Brief
Scan the entries that follow and copy out every line containing "Hand".

Data excerpts
+++++

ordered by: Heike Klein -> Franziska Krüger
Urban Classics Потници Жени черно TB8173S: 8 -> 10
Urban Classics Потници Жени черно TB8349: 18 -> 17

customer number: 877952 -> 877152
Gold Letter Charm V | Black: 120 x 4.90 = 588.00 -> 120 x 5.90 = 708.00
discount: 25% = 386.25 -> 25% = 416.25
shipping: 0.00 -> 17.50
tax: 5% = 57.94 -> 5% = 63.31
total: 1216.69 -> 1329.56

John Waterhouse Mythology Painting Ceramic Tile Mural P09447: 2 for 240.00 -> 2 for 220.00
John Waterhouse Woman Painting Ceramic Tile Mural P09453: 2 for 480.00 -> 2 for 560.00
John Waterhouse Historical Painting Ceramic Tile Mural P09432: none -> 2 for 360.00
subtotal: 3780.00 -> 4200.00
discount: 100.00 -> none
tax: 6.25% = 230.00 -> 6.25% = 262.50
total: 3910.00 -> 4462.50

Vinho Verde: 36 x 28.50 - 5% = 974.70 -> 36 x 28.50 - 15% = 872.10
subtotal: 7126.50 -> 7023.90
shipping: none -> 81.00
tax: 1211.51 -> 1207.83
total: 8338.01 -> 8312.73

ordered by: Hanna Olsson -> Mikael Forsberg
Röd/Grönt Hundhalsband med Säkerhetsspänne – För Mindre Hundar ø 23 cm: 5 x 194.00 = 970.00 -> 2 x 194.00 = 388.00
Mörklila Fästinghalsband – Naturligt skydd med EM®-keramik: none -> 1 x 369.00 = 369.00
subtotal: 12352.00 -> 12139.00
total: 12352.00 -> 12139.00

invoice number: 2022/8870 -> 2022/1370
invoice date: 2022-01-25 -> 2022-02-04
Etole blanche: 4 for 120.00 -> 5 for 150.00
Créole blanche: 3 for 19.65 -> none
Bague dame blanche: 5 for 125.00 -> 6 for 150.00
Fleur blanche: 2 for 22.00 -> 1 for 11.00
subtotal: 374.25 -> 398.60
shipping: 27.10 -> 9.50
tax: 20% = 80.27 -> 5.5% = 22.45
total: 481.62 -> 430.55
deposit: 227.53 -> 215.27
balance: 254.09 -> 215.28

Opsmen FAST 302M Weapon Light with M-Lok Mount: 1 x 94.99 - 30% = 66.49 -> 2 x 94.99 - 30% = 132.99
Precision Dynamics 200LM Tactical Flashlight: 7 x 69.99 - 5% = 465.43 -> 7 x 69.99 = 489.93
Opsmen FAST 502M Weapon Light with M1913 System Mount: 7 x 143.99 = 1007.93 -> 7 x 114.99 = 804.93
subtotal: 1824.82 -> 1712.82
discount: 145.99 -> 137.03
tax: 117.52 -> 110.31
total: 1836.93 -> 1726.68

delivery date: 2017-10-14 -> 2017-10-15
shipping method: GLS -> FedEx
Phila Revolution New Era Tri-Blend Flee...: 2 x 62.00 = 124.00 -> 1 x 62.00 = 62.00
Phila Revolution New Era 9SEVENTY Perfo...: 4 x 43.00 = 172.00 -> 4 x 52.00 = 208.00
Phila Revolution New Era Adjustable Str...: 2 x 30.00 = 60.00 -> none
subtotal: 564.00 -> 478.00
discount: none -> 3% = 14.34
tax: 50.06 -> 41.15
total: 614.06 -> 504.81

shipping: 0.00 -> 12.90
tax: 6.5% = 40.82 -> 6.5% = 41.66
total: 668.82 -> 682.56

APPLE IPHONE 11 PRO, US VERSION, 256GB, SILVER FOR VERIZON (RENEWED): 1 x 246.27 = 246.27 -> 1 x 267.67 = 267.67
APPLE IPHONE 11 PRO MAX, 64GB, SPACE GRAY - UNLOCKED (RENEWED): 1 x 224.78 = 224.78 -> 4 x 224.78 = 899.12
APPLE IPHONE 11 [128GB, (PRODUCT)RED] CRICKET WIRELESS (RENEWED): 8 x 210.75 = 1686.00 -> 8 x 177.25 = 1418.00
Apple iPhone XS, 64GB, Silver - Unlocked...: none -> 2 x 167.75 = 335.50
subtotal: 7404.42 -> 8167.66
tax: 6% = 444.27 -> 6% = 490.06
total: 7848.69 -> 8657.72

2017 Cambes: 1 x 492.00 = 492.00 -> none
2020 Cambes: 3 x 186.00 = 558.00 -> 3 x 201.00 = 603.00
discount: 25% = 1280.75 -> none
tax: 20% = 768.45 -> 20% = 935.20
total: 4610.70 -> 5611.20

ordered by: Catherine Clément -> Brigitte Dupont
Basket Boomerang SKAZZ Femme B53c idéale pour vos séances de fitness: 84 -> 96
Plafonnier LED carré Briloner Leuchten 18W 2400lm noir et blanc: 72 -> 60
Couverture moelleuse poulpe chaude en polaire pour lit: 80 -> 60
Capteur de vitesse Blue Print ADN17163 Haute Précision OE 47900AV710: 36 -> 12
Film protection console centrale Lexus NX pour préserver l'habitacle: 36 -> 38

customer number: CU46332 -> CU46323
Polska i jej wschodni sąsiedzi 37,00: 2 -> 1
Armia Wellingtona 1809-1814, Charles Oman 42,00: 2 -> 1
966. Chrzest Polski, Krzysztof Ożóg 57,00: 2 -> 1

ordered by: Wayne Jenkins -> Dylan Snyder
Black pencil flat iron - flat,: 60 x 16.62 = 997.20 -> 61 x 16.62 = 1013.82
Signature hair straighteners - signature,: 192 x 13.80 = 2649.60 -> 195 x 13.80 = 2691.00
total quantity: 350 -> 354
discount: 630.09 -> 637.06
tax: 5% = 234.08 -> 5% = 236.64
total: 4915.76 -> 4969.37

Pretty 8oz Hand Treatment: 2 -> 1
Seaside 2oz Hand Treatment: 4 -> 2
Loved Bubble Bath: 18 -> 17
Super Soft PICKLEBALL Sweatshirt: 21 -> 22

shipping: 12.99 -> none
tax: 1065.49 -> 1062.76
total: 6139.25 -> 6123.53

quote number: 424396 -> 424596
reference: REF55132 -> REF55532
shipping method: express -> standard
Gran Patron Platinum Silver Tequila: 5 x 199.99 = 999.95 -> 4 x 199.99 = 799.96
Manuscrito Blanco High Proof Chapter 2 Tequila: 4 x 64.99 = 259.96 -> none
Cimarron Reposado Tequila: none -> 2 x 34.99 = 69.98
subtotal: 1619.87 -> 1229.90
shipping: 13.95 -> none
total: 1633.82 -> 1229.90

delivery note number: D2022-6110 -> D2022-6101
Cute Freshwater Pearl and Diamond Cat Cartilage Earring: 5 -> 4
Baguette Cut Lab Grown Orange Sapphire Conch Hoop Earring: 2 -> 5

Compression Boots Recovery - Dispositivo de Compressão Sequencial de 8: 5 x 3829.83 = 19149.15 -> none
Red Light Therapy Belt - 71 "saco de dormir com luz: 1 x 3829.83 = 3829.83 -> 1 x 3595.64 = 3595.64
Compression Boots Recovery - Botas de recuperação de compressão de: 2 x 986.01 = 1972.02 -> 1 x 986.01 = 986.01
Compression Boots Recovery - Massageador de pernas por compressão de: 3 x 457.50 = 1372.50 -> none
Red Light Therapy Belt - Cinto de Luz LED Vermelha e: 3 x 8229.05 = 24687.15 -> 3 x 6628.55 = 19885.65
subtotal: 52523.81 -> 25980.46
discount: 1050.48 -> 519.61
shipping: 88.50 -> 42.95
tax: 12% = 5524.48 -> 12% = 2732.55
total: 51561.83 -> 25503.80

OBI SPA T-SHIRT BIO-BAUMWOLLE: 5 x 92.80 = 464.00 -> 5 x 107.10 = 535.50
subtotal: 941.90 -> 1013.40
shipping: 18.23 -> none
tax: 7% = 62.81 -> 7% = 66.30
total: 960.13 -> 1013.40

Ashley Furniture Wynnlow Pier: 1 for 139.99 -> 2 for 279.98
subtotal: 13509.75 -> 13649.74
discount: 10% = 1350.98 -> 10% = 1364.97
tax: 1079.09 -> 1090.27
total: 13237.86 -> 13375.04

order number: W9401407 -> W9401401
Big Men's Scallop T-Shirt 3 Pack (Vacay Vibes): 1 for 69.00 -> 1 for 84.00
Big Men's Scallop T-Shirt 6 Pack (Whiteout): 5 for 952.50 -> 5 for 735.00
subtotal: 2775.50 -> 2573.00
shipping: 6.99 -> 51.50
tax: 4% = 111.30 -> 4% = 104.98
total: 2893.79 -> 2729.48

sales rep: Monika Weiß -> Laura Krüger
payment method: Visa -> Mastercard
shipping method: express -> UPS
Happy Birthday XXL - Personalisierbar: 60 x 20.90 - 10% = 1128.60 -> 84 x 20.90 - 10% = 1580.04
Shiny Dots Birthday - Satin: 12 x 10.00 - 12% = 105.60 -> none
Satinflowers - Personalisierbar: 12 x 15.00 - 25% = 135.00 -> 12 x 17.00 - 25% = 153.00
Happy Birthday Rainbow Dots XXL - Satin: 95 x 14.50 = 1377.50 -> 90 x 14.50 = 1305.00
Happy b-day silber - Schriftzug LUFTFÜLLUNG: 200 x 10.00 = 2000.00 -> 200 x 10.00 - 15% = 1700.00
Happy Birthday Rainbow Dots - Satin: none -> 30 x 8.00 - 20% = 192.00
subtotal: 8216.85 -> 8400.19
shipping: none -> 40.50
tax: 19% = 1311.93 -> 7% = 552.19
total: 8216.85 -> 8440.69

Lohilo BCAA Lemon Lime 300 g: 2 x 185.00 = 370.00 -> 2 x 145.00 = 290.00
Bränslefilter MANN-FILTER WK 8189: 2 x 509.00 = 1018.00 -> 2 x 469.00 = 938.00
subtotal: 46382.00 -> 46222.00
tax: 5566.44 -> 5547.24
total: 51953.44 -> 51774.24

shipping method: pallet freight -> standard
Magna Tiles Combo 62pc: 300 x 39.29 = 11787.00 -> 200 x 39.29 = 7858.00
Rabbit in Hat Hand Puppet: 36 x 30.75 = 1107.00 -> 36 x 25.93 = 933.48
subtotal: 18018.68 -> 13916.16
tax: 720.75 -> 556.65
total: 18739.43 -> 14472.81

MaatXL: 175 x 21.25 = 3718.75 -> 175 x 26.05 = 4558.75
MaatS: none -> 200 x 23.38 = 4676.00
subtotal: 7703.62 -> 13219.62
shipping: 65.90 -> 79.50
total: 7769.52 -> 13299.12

+++++

Answer space
Pretty 8oz Hand Treatment: 2 -> 1
Seaside 2oz Hand Treatment: 4 -> 2
Rabbit in Hat Hand Puppet: 36 x 30.75 = 1107.00 -> 36 x 25.93 = 933.48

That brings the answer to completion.